If p is prime and gcd(a, p) = 1, then a^(p−1) ≡ 1 (mod p). This theorem follows from Lagrange's theorem applied to the multiplicative group (ℤ/pℤ)* and forms the basis for Fermat primality tests and many cryptographic algorithms.
Derive it from group theory using the multiplicative group mod p. Verify with numerical examples (e.g., 2^4 ≡ 1 (mod 5)). Apply it to compute large powers modulo p efficiently.
The converse is false: a^(n−1) ≡ 1 (mod n) does not imply n is prime (Carmichael numbers counterexample: 561 = 3·11·17). The condition gcd(a, p) = 1 is essential; the theorem fails when a is divisible by p.
From your work with modular arithmetic, you know that integers mod p form a system where addition and multiplication wrap around. When p is prime, something special happens: every nonzero element has a multiplicative inverse mod p. This means the nonzero residues {1, 2, ..., p−1} form a multiplicative group under multiplication mod p, denoted (ℤ/pℤ)*. Its size — the order of the group — is p−1.

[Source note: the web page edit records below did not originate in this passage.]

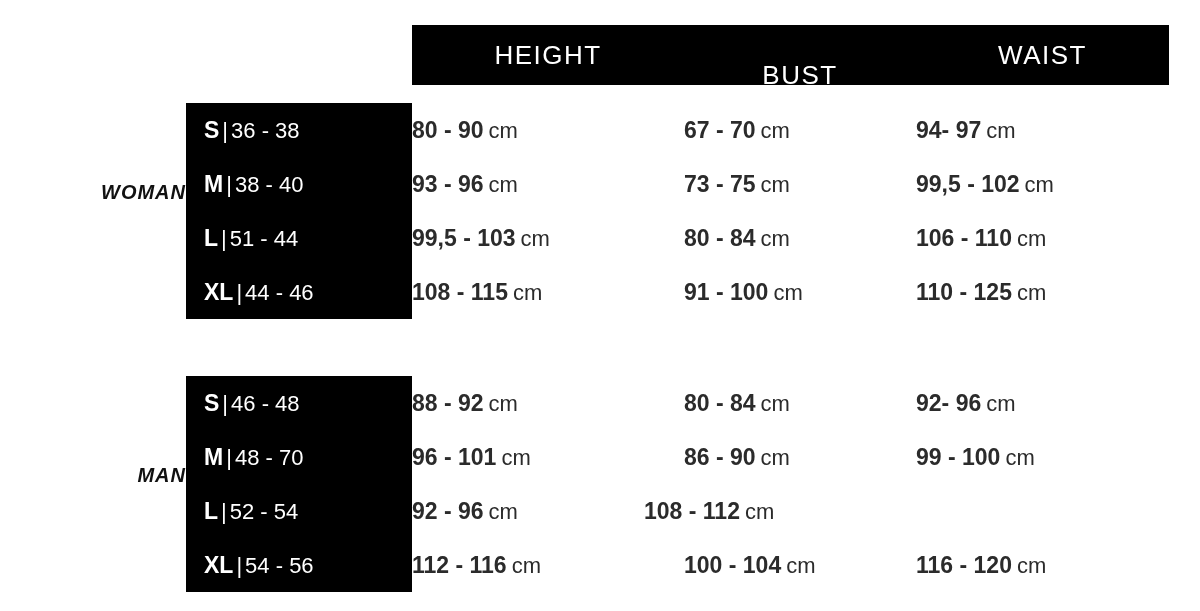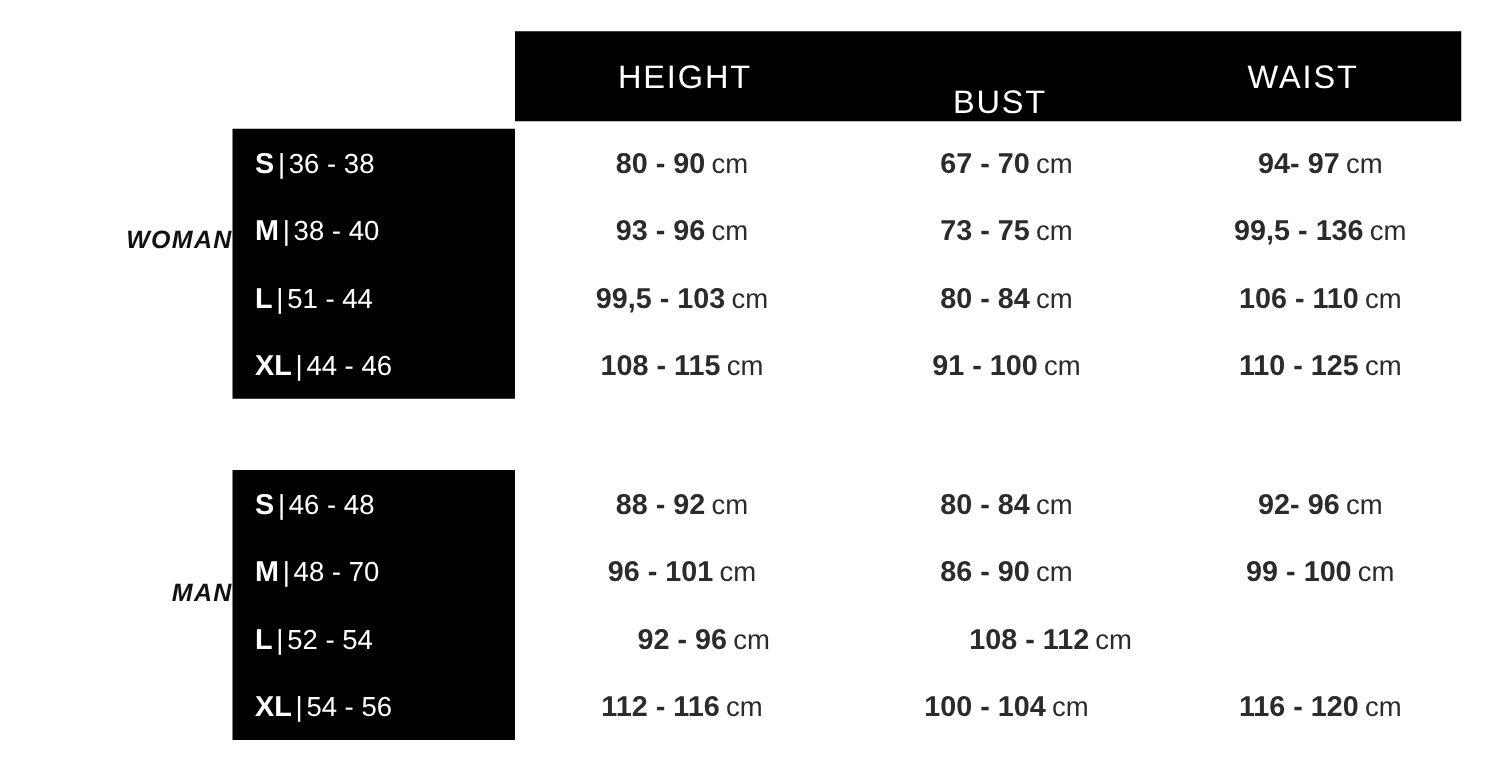"HEIGHT" .header-band { height: 72px -> 60px }
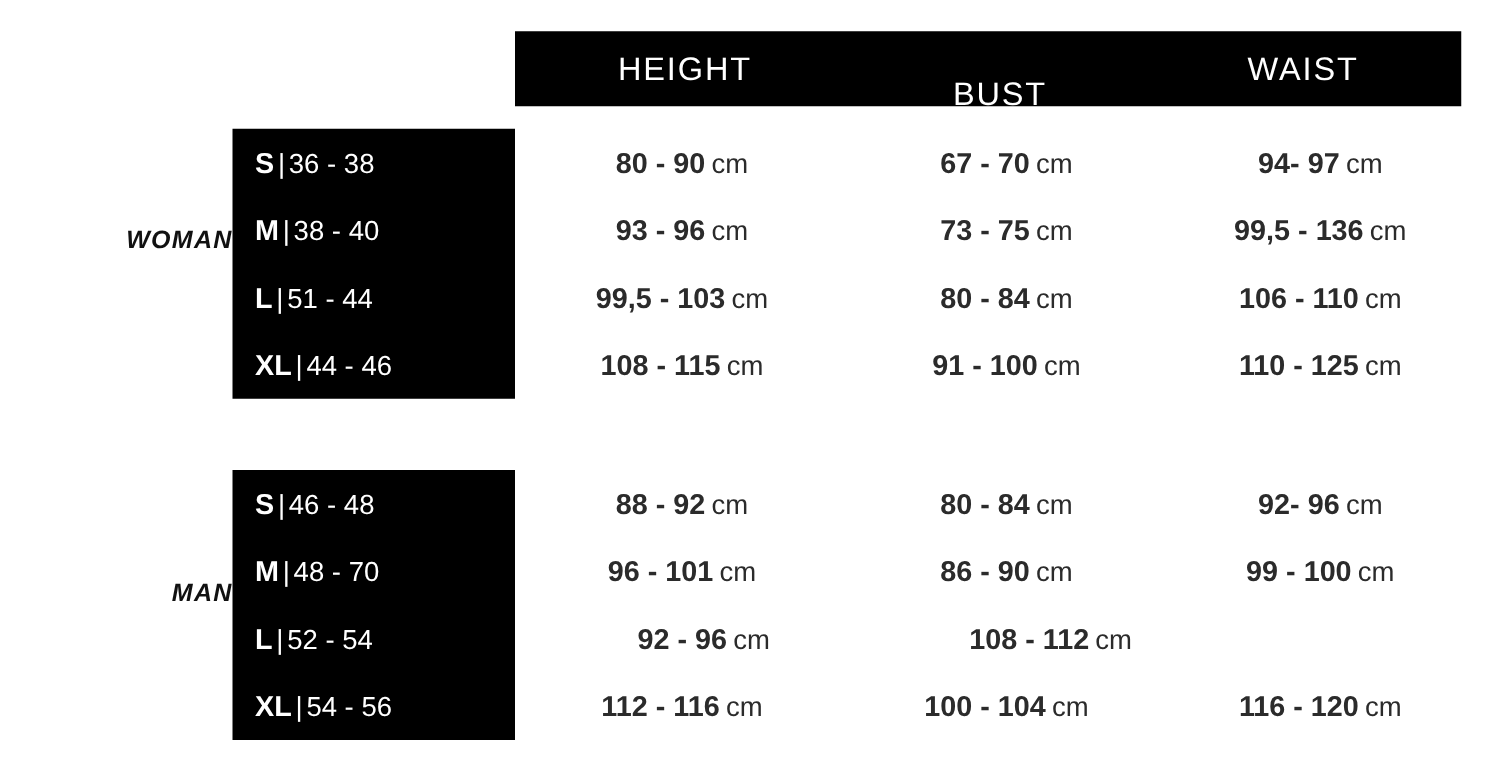"80 - 90 cm" .cell-meas { margin-left: 35px -> none; text-align: center -> left }
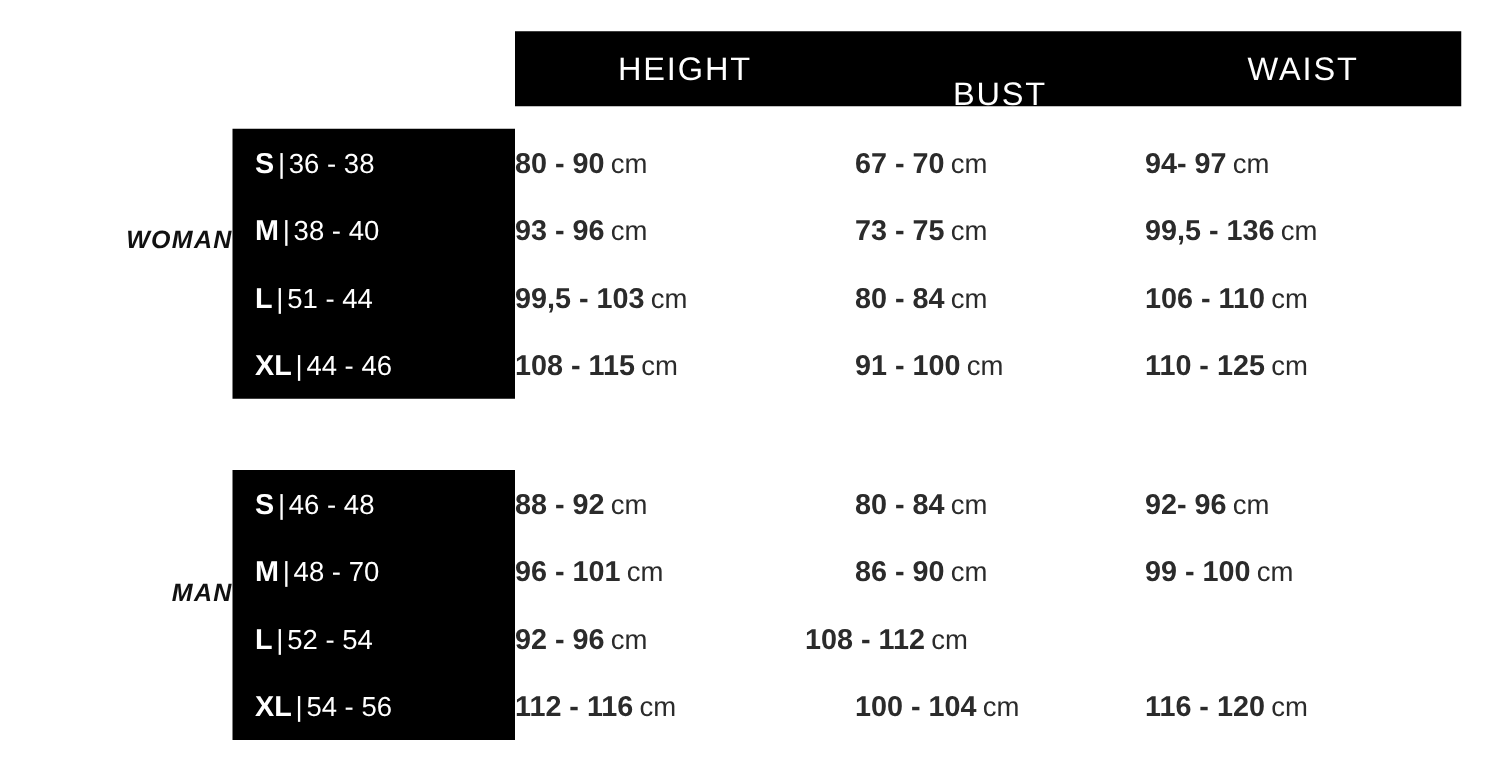"99,5 - 136" span.val { text: 136 -> 102 }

Fermat's Little Theorem follows almost immediately from one key fact about groups: for any element a in a finite group of order n, raising a to the power n gives the identity. In (ℤ/pℤ)*, the identity is 1 and the group has order p−1, so a^(p−1) ≡ 1 (mod p) for any a not divisible by p. If you haven't seen the group-theoretic proof yet, there's a more elementary argument: list the p−1 nonzero residues, then consider the list multiplied by a (mod p). Because a is coprime to p, the new list is a permutation of the old one. So the product of both lists must be equal mod p — the a^(p−1) factor cancels against the same product, leaving a^(p−1) ≡ 1.
A useful corollary restates the theorem as a^p ≡ a (mod p) for *all* integers a (including multiples of p, where both sides are 0). This version is often more convenient in proofs. The practical power of the theorem is modular exponentiation: to compute 7^1000 (mod 13), note that 13 is prime and 7 is coprime to 13, so 7^12 ≡ 1 (mod 13). Write 1000 = 83 × 12 + 4, so 7^1000 = (7^12)^83 · 7^4 ≡ 1^83 · 7^4 ≡ 2401 ≡ 9 (mod 13). A computation that seemed impossible becomes routine.
The one trap to watch: the converse fails. If a^(n−1) ≡ 1 (mod n), you cannot conclude n is prime. Carmichael numbers like 561 = 3 · 11 · 17 satisfy this equation for all a coprime to n, even though they are composite. This is why Fermat's test is only a *probable* primality check — it identifies non-primes efficiently (if the equation fails, n is definitely composite), but passing the test is not a guarantee of primality. This gap is closed by more sophisticated tests like Miller–Rabin, which also underpins the RSA cryptographic system you will encounter next.